Entretien avec Pierre Alexis
Comment est né Ombrella ?
Une chauve-souris se trouve à bord du Règlobus. Curieux des perspectives animales, j’ai voulu explorer les singularités de son point de vue. Les chiroptères sont des animaux fascinants et pourtant souvent mal-aimés. Leur vue génère de la peur et du dégout. On leur associe une symbolique négative. Je suis donc parti de l’idée qu’Ombrella préfèrerait ne pas avoir de reflet (comme les vampires), au lieu de ce reflet ou plus exactement de cette ombre monstrueuse, engendrée par le regard d’autrui. Ceci explique en partie, l’importance prise par les miroirs dans l’album.

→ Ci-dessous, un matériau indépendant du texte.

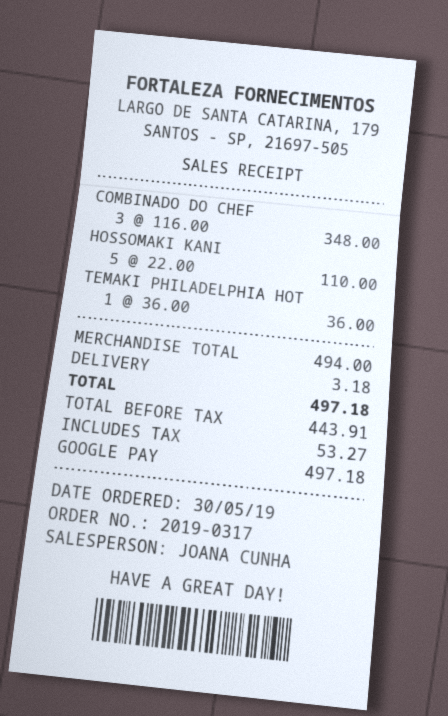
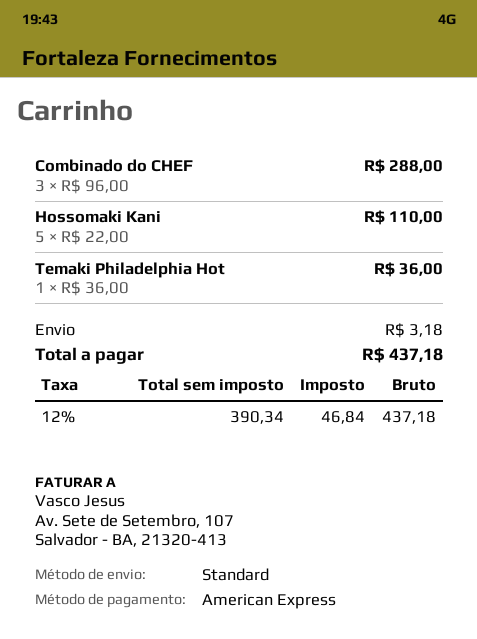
payment method: Google Pay -> American Express
COMBINADO DO CHEF: 3 x 116.00 = 348.00 -> 3 x 96.00 = 288.00
net: 443.91 -> 390.34
tax: 53.27 -> 46.84
total: 497.18 -> 437.18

Pouvez-vous nous parler de votre technique et de la composition de vos images ?
Les chauve-souris se suspendent et volent dans des sens opposés. J’ai donc imaginé qu’elles voyaient le monde dans les deux sens. Se nourrissant de moustiques, elles vivent à proximité de l’eau. Avec une peinture très fluide, j’ai réalisé des images en miroir, se jouant « d’à l’envers-à l’endroit ». Les chauves-souris pratiquent l’écholocation. Cette répétition était donc une manière pour moi de donner une forme visible à l’écho. La partie haute en changeant de sens (direction) change de sens (signification). Mon incapacité à reproduire à l’identique mon dessin a rendu la symétrie imparfaite, comme si la surface mouvante des eaux donnait au miroir une instabilité déformante. Double jeu ou trouble jeu : cette transparence pleine d’opacité oscille entre la rationalité et l'imaginaire. Je tends un miroir aux lecteurices qui dans cette réflexion peuvent envisager tout et son contraire : chacun, chacune sa vision des chauves-souris...

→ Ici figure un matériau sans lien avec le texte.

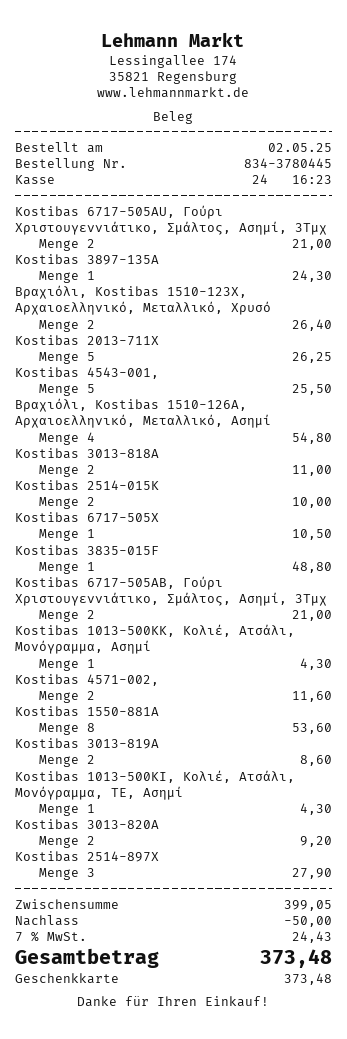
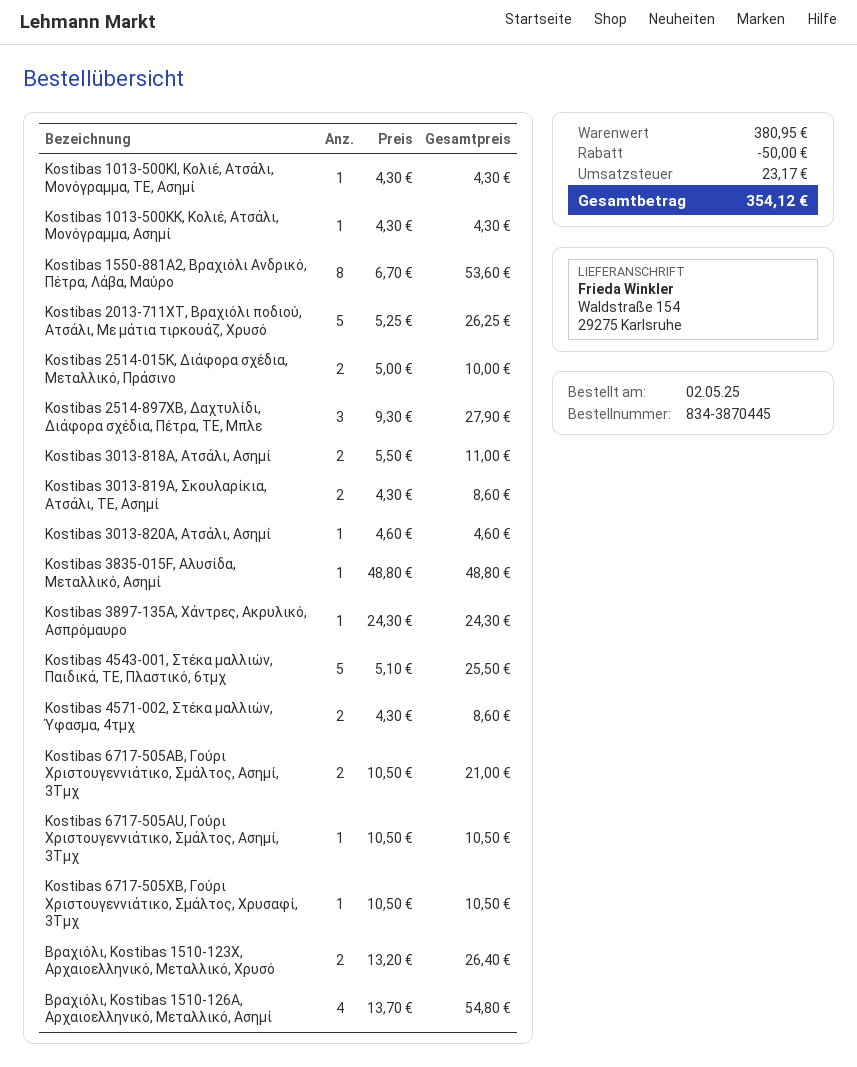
order number: 834-3780445 -> 834-3870445
Kostibas 6717-505AU, Γούρι Χριστουγεννιάτικο, Σμάλτος, Ασημί, 3Τμχ: 2 for 21.00 -> 1 for 10.50
Kostibas 4571-002,: 2 for 11.60 -> 2 for 8.60
Kostibas 3013-820A: 2 for 9.20 -> 1 for 4.60
subtotal: 399.05 -> 380.95
tax: 24.43 -> 23.17
total: 373.48 -> 354.12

L'univers d'Ombrella est très différent de l'ambiance loufoque, décalée de Règlobus. Le texte est plus poétique, sensible, un peu mélancolique peut-être. Comment avez-vous pensé ce texte ?
J’essaie de donner voix à un personnage qui s’enveloppe de ses grandes mains, dans la pénombre, pour se soustraire de la vue d’autrui. C’est un être infime, habité par la nuit. Cette figure est assez éloignée de la grenouille du Règlobus. Au début de l’histoire, pour différentes raisons, Ombrella hésite à jouer les mères canes. Elle finit par prendre sous son aile le caneton qui la suit partout. Ceci n’est pas sans conséquence. Adopter un langage poétique est une façon pour moi de parler avec pudeur de sentiments forts et parfois mêlés de noirs-colorés. Par cette langue « étrange », je tente aussi de faire sentir les mécompréhensions entre les deux protagonistes.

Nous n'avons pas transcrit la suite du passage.